What the task asks –
Begin at the line below that contains "NM 3379 THE". Repeat it and all remaining lines of the records exactly.

Available data –
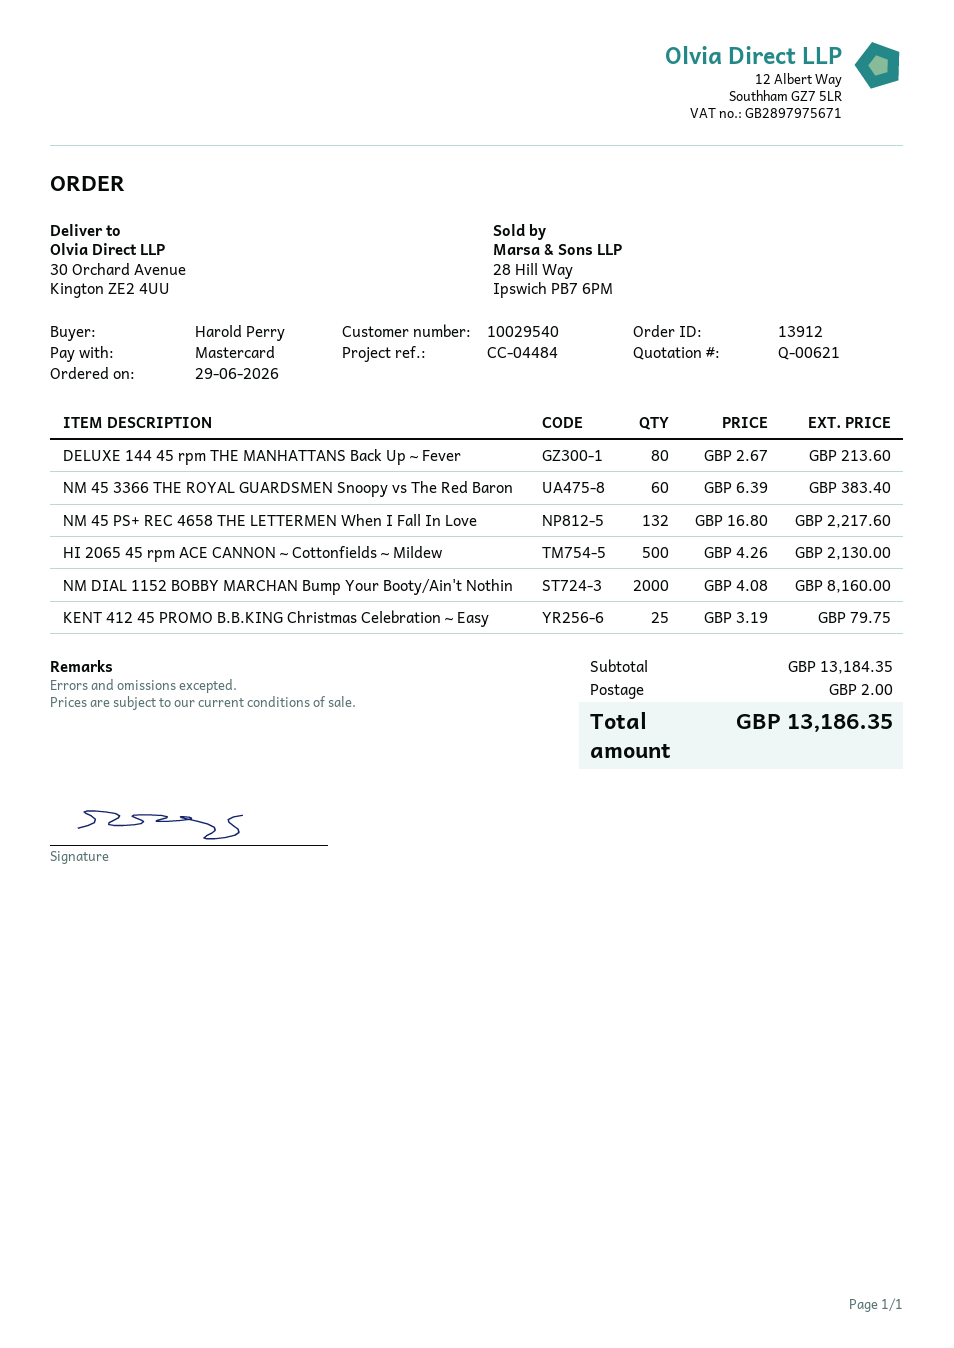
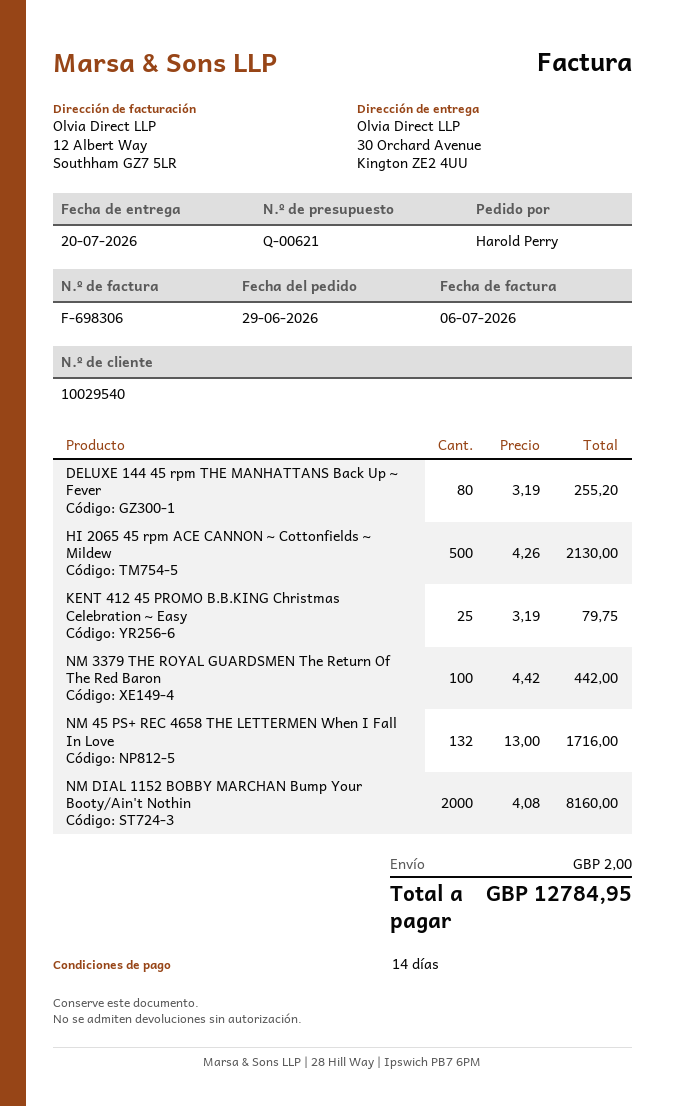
DELUXE 144 45 rpm THE MANHATTANS Back Up ~ Fever: 80 x 2.67 = 213.60 -> 80 x 3.19 = 255.20
NM 45 3366 THE ROYAL GUARDSMEN Snoopy vs The Red Baron: 60 x 6.39 = 383.40 -> none
NM 45 PS+ REC 4658 THE LETTERMEN When I Fall In Love: 132 x 16.80 = 2217.60 -> 132 x 13.00 = 1716.00
NM 3379 THE ROYAL GUARDSMEN The Return Of The Red Baron: none -> 100 x 4.42 = 442.00
total: 13186.35 -> 12784.95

Result of the task –
NM 3379 THE ROYAL GUARDSMEN The Return Of The Red Baron: none -> 100 x 4.42 = 442.00
total: 13186.35 -> 12784.95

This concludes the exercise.